_Exercise description_. Your response should be a copy of each line in the listing below that includes the word "Inch".

_Extracted data_.
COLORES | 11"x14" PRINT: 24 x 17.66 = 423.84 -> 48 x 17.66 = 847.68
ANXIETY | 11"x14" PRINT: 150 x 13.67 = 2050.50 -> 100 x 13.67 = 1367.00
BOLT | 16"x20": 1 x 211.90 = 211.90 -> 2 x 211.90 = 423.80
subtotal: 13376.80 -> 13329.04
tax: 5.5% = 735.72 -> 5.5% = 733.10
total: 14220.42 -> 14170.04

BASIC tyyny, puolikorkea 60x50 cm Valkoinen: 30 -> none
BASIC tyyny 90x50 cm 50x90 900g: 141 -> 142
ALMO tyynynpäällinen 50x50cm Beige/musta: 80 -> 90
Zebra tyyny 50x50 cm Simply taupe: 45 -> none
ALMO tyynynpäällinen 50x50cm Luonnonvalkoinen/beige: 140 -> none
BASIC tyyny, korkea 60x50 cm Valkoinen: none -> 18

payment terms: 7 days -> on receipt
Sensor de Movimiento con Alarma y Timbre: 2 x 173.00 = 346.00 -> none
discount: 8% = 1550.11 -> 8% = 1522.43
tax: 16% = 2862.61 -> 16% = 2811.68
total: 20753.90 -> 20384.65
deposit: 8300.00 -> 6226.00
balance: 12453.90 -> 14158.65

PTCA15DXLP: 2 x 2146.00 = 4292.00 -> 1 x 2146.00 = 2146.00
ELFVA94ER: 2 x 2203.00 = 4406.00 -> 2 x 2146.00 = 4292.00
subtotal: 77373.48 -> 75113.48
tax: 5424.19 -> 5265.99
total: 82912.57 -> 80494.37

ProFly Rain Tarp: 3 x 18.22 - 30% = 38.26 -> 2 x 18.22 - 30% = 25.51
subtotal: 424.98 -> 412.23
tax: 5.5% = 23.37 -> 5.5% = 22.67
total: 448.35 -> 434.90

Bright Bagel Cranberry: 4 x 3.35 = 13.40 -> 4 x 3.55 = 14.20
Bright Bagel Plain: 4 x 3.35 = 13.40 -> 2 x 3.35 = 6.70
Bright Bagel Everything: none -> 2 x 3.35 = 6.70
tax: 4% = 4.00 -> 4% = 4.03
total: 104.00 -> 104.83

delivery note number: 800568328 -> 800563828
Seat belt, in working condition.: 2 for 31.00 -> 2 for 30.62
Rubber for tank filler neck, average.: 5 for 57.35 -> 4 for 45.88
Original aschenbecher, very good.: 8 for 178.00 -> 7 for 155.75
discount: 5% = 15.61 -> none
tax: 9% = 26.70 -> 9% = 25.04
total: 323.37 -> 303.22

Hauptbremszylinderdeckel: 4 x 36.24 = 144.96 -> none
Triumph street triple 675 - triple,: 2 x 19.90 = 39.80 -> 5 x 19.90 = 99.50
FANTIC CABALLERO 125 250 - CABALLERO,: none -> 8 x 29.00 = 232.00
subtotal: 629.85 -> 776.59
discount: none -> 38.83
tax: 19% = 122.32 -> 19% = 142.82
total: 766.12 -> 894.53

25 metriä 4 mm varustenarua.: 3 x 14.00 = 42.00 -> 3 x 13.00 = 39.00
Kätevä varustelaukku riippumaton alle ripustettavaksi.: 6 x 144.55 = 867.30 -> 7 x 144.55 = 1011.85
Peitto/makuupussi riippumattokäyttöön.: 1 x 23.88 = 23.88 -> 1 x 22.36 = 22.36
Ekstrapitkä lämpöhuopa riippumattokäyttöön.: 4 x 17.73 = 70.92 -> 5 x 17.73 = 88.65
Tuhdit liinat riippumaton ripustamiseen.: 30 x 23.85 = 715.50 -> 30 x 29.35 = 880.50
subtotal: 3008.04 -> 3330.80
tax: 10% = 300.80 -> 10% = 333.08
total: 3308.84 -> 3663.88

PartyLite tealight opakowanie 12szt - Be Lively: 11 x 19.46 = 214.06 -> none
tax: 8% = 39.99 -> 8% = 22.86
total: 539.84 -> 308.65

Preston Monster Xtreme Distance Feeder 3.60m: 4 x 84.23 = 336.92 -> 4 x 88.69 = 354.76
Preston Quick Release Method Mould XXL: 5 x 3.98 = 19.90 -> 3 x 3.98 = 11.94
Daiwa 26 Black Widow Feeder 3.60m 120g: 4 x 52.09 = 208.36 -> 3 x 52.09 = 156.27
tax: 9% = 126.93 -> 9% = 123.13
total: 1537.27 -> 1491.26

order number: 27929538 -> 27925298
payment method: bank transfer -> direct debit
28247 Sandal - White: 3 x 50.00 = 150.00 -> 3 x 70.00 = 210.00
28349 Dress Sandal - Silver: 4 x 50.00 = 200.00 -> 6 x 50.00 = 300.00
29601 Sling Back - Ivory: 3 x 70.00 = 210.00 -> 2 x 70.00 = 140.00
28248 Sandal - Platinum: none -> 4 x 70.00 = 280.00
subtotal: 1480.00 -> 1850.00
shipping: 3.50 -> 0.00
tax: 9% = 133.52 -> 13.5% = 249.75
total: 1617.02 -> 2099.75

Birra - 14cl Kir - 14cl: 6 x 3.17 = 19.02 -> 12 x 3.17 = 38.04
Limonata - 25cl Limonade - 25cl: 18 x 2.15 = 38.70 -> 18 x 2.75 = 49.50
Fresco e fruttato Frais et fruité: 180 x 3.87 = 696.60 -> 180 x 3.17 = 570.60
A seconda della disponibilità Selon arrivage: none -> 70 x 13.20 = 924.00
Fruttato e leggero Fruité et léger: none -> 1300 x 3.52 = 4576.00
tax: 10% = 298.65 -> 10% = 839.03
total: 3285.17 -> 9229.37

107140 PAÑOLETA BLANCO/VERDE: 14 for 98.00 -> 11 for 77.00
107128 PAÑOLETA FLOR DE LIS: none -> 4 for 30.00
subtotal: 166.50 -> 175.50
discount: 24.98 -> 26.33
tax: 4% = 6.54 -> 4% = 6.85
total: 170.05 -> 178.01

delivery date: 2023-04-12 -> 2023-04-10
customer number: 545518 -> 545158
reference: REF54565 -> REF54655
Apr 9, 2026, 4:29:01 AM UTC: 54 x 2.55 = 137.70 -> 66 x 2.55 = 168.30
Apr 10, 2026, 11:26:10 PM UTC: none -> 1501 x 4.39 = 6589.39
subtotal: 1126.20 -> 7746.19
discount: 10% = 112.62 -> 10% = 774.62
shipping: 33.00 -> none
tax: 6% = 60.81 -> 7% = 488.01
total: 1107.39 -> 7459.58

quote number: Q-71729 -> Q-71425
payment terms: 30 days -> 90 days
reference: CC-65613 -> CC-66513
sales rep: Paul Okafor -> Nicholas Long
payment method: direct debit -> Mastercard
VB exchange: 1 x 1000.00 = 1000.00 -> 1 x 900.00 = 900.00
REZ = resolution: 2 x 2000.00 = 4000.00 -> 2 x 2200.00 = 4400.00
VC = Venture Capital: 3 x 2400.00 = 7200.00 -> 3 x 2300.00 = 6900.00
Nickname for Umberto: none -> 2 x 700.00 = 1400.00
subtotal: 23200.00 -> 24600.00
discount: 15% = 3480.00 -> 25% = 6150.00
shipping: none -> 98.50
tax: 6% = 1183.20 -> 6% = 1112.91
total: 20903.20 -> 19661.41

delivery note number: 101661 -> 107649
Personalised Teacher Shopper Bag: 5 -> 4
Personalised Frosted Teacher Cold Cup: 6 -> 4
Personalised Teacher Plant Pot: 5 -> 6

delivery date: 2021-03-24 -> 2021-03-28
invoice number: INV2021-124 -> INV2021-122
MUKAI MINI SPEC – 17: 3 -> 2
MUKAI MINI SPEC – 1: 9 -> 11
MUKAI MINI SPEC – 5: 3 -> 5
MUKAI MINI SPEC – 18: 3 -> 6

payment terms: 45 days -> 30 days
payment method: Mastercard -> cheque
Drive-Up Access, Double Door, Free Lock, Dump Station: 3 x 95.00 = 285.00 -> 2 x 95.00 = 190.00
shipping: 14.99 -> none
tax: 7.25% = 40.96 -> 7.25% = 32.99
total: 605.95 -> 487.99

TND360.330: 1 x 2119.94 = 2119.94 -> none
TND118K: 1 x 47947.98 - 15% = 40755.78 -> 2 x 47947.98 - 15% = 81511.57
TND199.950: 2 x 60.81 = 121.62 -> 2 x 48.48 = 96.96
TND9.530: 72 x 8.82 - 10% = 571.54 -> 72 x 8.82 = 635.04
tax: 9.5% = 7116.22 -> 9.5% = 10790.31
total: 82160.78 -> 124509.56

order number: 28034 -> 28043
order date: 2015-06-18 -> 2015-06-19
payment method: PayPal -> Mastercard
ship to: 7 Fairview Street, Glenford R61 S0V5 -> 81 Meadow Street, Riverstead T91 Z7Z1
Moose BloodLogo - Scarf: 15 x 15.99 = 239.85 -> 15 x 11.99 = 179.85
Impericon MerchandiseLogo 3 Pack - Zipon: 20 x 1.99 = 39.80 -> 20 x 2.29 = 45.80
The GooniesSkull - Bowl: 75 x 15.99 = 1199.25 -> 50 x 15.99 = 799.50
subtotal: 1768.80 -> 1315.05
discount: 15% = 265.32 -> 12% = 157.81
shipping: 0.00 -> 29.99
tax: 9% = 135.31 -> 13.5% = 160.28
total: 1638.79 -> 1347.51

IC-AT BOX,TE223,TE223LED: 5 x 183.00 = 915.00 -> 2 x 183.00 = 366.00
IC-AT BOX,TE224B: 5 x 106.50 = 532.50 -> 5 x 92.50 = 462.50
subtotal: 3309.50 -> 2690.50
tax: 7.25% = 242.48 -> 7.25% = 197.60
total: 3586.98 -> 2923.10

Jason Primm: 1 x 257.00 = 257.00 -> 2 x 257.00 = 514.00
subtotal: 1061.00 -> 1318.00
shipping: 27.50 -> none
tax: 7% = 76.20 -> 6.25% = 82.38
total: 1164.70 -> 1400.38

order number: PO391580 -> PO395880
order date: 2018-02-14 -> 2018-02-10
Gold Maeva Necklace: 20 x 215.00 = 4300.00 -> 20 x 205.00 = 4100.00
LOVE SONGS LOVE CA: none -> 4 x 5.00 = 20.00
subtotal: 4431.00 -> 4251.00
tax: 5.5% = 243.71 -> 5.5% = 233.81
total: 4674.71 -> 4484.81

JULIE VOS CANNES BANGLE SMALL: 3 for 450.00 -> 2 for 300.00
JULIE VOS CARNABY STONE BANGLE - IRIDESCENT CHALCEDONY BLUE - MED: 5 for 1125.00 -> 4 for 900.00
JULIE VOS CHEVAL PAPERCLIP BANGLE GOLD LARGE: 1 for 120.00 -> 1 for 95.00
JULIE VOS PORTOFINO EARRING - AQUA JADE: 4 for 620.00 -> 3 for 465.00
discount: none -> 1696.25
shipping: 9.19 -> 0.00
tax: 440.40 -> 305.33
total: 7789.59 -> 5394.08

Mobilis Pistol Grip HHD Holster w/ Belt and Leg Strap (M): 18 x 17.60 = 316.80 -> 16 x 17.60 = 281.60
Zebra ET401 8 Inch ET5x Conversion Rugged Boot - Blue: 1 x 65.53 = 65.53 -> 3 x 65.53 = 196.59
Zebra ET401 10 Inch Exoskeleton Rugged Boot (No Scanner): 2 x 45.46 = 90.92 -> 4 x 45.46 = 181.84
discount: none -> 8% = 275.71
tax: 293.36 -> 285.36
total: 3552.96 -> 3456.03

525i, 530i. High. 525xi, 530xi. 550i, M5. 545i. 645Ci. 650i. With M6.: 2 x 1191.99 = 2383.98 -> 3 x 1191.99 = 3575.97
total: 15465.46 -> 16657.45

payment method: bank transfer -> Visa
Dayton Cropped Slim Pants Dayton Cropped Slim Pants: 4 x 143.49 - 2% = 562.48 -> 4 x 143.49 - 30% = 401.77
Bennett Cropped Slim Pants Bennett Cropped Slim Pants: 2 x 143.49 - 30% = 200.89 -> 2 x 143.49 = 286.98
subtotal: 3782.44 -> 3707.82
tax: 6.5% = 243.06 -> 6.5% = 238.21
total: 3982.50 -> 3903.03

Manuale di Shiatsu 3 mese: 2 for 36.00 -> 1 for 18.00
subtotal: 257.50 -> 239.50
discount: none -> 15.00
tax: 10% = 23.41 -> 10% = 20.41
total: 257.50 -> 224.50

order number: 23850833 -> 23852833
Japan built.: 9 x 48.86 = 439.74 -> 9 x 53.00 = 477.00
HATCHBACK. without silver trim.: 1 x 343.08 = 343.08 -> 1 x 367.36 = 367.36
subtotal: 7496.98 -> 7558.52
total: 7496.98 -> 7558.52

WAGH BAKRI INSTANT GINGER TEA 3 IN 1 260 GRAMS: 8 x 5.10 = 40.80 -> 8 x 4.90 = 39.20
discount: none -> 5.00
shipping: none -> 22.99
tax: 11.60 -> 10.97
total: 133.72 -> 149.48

_Response_.
Zebra ET401 8 Inch ET5x Conversion Rugged Boot - Blue: 1 x 65.53 = 65.53 -> 3 x 65.53 = 196.59
Zebra ET401 10 Inch Exoskeleton Rugged Boot (No Scanner): 2 x 45.46 = 90.92 -> 4 x 45.46 = 181.84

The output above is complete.